The National Rifle Association (NRA), the nation’s largest Second Amendment advocacy group, said in a statement that it fully supports Trump’s nominee, citing Barrett’s record.

“Judge Barrett’s record demonstrates a steadfast commitment to the fundamental rights enshrined in our Constitution. With this nomination, President Trump continues his record of nominating qualified, fair-minded federal judges who respect the Bill of Rights—including the Second Amendment—to our nation’s highest court,” the NRA wrote.

Similarly, the Virginia-based Gun Owners of America also expressed hope over the protection of the Second Amendment through Barrett’s nomination.

“From a Second Amendment perspective, Judge Amy Coney Barrett appears to be a strong choice. She has indicated a willingness to examine and apply the Second Amendment as written, by looking at its text and using history as a guide, instead of engaging in the judge-empowering interest balancing that has run rampant in the lower courts,” the group wrote in a statement.

“Gun owners will relish seeing a new addition to the Supreme Court who is ready to hold lower courts accountable for failing to uphold the Constitution and for refusing to follow the Heller and McDonald precedents,” they added, referring to two major gun rights cases decided in the last two decades.
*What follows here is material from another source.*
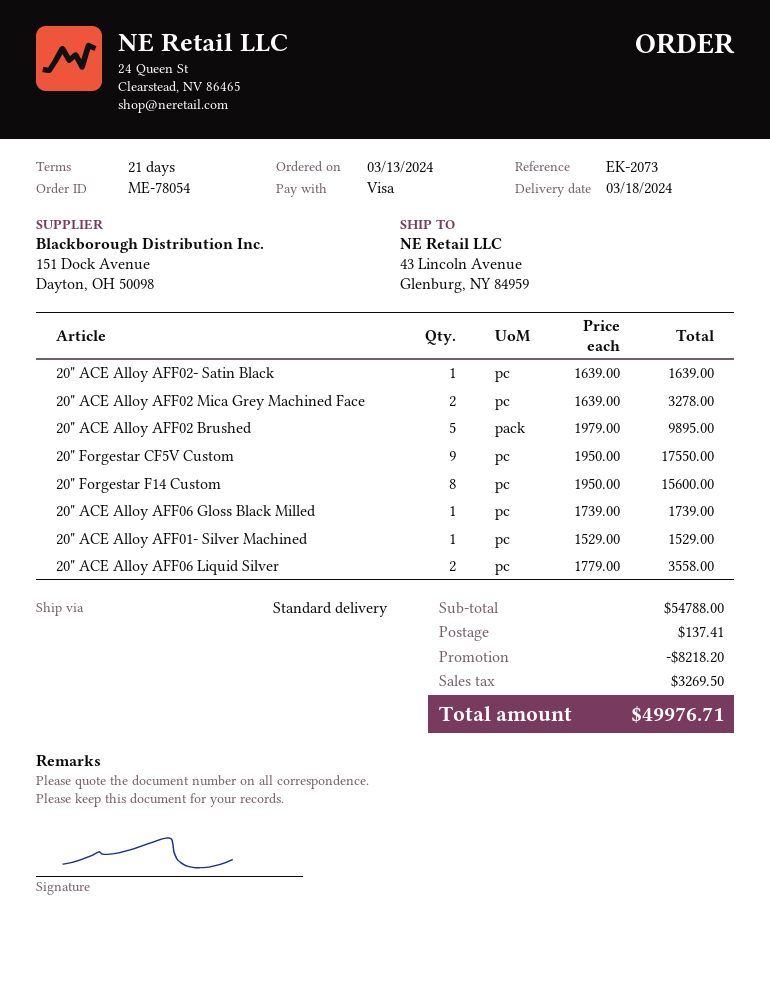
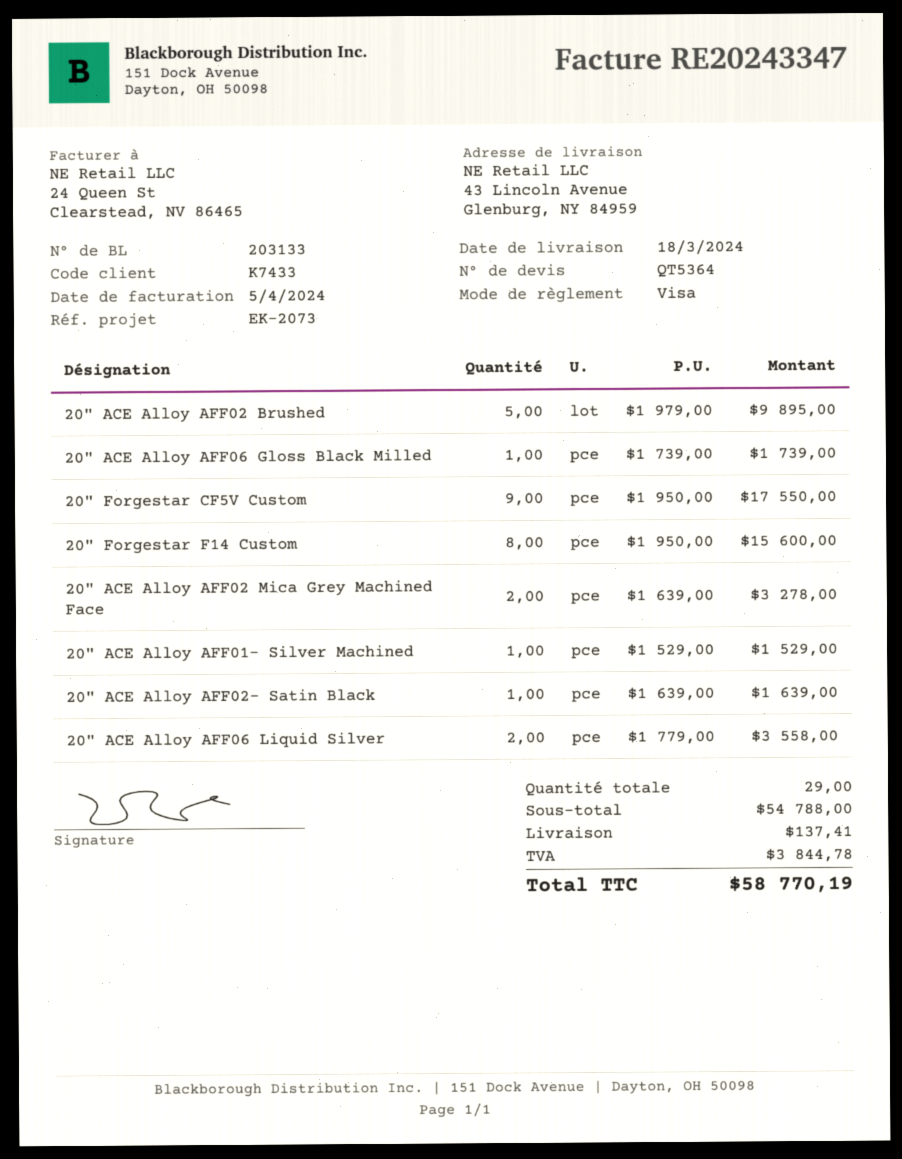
discount: 8218.20 -> none
tax: 3269.50 -> 3844.78
total: 49976.71 -> 58770.19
In the 2008 landmark decision District of Columbia v. Heller (pdf), the Supreme Court protects an individual’s right to keep and bear arms for traditionally lawful purposes such as self-defense. Meanwhile, in the 2010 McDonald v. Chicago (pdf) case, the justices ruled that that right is enforceable at the state level as well.

The National Association for Gun Rights (NAGR) is calling on the Senate to immediately confirm Barrett, saying that they believe she is an “excellent Justice” who would “defend our gun rights from the constant attacks by the far left.”

“During her tenure as a lawyer and Appellate Court Judge, Amy Coney Barrett has displayed the tenacity it will take to defend our most sacred liberties at the highest level,” NAGR President Dudley Brown said in a statement.

“There is no need to wait around until after the election. The Senate Judiciary Committee should make quick work of moving Judge Barrett’s nomination to the floor, and any Senator who respects the Constitution and our gun rights should vote yes to confirm Judge Barrett without reservation,” he added.

Barrett indicated that she is supportive of expansive gun rights in a dissent she authored in 2019. The case, Kanter v. Barr, challenged a federal law that took gun rights away from nonviolent felons. A businessman who had pleaded guilty to mail fraud argued that the law violated his Second Amendment right to bear arms.

The 2–1 majority, both appointed by Republican President Ronald Reagan, said the federal law and a similar Wisconsin one were constitutional.

In her dissent, Barrett said that since the country’s founding, legislatures have taken gun rights away from people who were considered dangerous.

“History is consistent with common sense: it demonstrates that legislatures have the power to prohibit dangerous people from possessing guns,” she wrote. “But that power extends only to people who are dangerous.”

She added that while the federal and state governments have a strong interest in protecting the public from gun violence, they had failed to show that the business owner owning a gun would pose a risk.

“The Second Amendment confers an individual right, intimately connected with the natural right of self-defense, and not limited to civic participation,” she said.